The records below are to be repeated exactly, minus any pictures.

(Beginning of Listed entries)

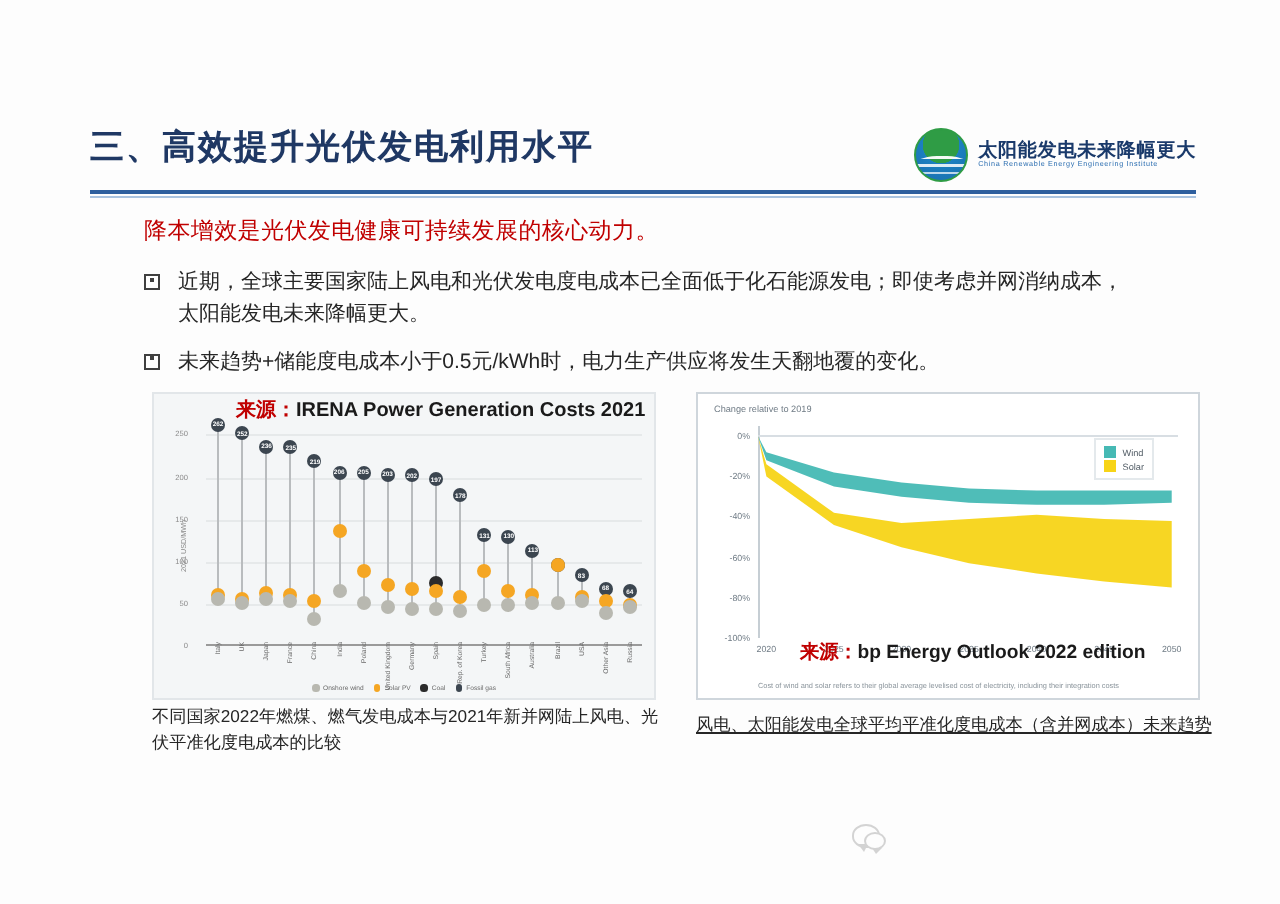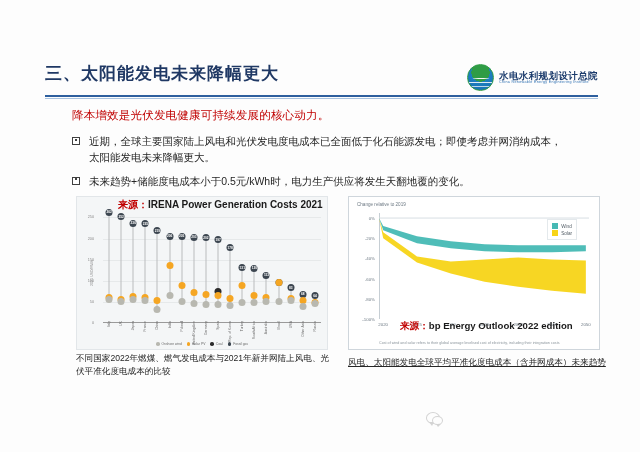--- a/index.html
+++ b/index.html
@@ -186,25 +186,25 @@
     position:absolute;left:30px;bottom:3px;right:8px;
     font-size:3.7px;color:#8b959c;line-height:1.35;
   }
 </style>
 </head>
 <body>
 
 <div class="slide">
 
   <div class="header">
-    <div class="slide-title">三、太阳能发电未来降幅更大</div>
+    <div class="slide-title">三、高效提升光伏发电利用水平</div>
     <div class="logo-wrap">
       <div class="logo-mark"></div>
       <div class="logo-txt">
-        <div class="logo-cn">水电水利规划设计总院</div>
+        <div class="logo-cn">太阳能发电未来降幅更大</div>
         <div class="logo-en">China Renewable Energy Engineering Institute</div>
       </div>
     </div>
   </div>
   <div class="hr-thick"></div>
   <div class="hr-thin"></div>
 
   <div class="lead">降本增效是光伏发电健康可持续发展的核心动力。</div>
 
   <div class="bullets">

(End of Listed entries)

> [Output of the exercise]:
--- a/index.html
+++ b/index.html
@@ -186,25 +186,25 @@
     position:absolute;left:30px;bottom:3px;right:8px;
     font-size:3.7px;color:#8b959c;line-height:1.35;
   }
 </style>
 </head>
 <body>
 
 <div class="slide">
 
   <div class="header">
-    <div class="slide-title">三、太阳能发电未来降幅更大</div>
+    <div class="slide-title">三、高效提升光伏发电利用水平</div>
     <div class="logo-wrap">
       <div class="logo-mark"></div>
       <div class="logo-txt">
-        <div class="logo-cn">水电水利规划设计总院</div>
+        <div class="logo-cn">太阳能发电未来降幅更大</div>
         <div class="logo-en">China Renewable Energy Engineering Institute</div>
       </div>
     </div>
   </div>
   <div class="hr-thick"></div>
   <div class="hr-thin"></div>
 
   <div class="lead">降本增效是光伏发电健康可持续发展的核心动力。</div>
 
   <div class="bullets">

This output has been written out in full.